Figure 2 is a RAPD electropherogram of Lactobacillus paracasei GMNL-133 and other commercially available products.

Fig. 3 is a bar graph showing the amount of IFN-γ produced by the spleen cells of the lactic acid bacteria strain GMNL-133 and other commercially available products, respectively.

Figures 4A to 4B are bar graphs showing the amount of IgE and IgG2a in the serum of each group normalized by the amount of placebo in the sensitized mouse model test. The * mark indicates statistically significant compared with the placebo group. Significant difference (p < 0.05).

Figures 5A to 5D are the sensitized mouse model experiments. The expression levels of TGF-β, IFN-γ, IL-10 and IL-17 in the spleen cell culture medium of each group were standardized by the performance of the placebo group. Bar graphs, * markers indicate statistically significant differences (p < 0.05) compared to placebo groups.

Fig. 6A is a bar graph showing the results of right ear thickness in each group of mice in a model of atopic dermatitis. The * mark indicates a statistically significant difference (p < 0.05) compared with the placebo group.

Figures 6B to 6C are bar graphs of the IgE and IgG1 expression levels in the serum of each group of rats in the atopic dermatitis model, which were normalized by the amount of the placebo group, and the * mark indicates that compared with the placebo group. There was a statistically significant difference (p < 0.05).

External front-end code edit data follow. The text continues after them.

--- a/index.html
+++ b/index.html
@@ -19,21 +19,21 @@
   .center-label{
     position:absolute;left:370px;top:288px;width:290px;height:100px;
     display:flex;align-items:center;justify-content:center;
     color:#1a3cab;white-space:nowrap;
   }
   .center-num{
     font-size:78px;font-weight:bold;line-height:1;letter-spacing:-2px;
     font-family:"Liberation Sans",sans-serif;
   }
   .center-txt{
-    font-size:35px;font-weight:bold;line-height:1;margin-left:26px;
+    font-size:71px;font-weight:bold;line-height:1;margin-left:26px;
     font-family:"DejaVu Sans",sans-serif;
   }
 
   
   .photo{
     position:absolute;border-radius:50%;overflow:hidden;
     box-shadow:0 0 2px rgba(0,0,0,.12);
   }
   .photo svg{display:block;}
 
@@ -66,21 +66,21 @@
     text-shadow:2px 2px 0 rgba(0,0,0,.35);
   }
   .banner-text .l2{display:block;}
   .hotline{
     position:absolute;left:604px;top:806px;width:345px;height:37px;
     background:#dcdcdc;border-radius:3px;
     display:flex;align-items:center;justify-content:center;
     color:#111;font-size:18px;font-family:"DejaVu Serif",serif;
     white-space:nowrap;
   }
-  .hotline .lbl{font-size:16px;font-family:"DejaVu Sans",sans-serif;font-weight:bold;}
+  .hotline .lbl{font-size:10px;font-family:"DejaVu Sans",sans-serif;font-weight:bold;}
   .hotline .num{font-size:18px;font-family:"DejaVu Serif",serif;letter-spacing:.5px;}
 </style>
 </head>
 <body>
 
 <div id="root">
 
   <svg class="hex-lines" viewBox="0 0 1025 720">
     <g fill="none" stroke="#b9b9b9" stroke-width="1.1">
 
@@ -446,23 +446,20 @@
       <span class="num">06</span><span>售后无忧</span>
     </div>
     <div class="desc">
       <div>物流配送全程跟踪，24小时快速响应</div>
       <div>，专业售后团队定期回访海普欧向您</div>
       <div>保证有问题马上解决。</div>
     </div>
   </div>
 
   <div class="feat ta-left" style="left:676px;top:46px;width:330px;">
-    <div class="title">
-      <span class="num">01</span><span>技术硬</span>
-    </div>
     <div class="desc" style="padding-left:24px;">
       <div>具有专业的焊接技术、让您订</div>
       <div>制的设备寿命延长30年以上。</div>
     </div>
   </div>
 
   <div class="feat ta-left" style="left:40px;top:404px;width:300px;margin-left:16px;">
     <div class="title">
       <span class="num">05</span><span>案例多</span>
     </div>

Fig. 6D is a bar graph of the expression of TNF-α in the ear tissue of each group of mice in a model of atopic dermatitis. The * mark indicates that compared with the placebo group. There was a statistically significant difference (p < 0.05).

Claims (10)

An isolated lactic acid strain GMNL-133, which is deposited in the Food Industry Research and Development Institute (FIRDI), Taiwan, under the registration number BCRC 910520. A use of the Lactobacillus paracasei GMNL-133 as claimed in claim 1 for the manufacture of a composition for the treatment of atopic dermatitis. A use of the Lactobacillus paracasei GMNL-133 as claimed in claim 1 for the manufacture of a composition for the treatment of allergic diseases. The use according to the second or third aspect of the patent application, wherein the lactic acid strain GMNL-133 is a living bacteria. The use of claim 2, wherein the composition is a pharmaceutical composition or a food composition. A composition for treating atopic dermatitis, comprising the lactic acid bacteria strain GMNL-133 according to claim 1 of the patent scope, and the content of the lactic acid strain GMNL-133 is effective for improving atopic skin inflammation. A composition for treating allergy symptoms, comprising the lactic acid bacteria strain GMNL-133 according to claim 1 of the patent application, and the content of the lactic acid bacteria strain GMNL-133 is effective for improving allergy diseases. The composition of claim 6 or 7, wherein the lactic acid strain GMNL-133 is a live bacterium. The composition of claim 6 or claim 7, wherein the composition is a pharmaceutical composition or a food composition. The composition according to claim 6 or 7, further comprising: at least one other strain selected from Lactobacillus acidophilus , Lactobacillus plantarum , Bifidobacterium longum , Lactobacillus fermentum , Lactobacillus bulgaricus , Streptococcus thermophilus , Lactobacillus cremors , Lactobacillus rhamnosus ), a group consisting of Lactobacillus reuteri and any combination of the above.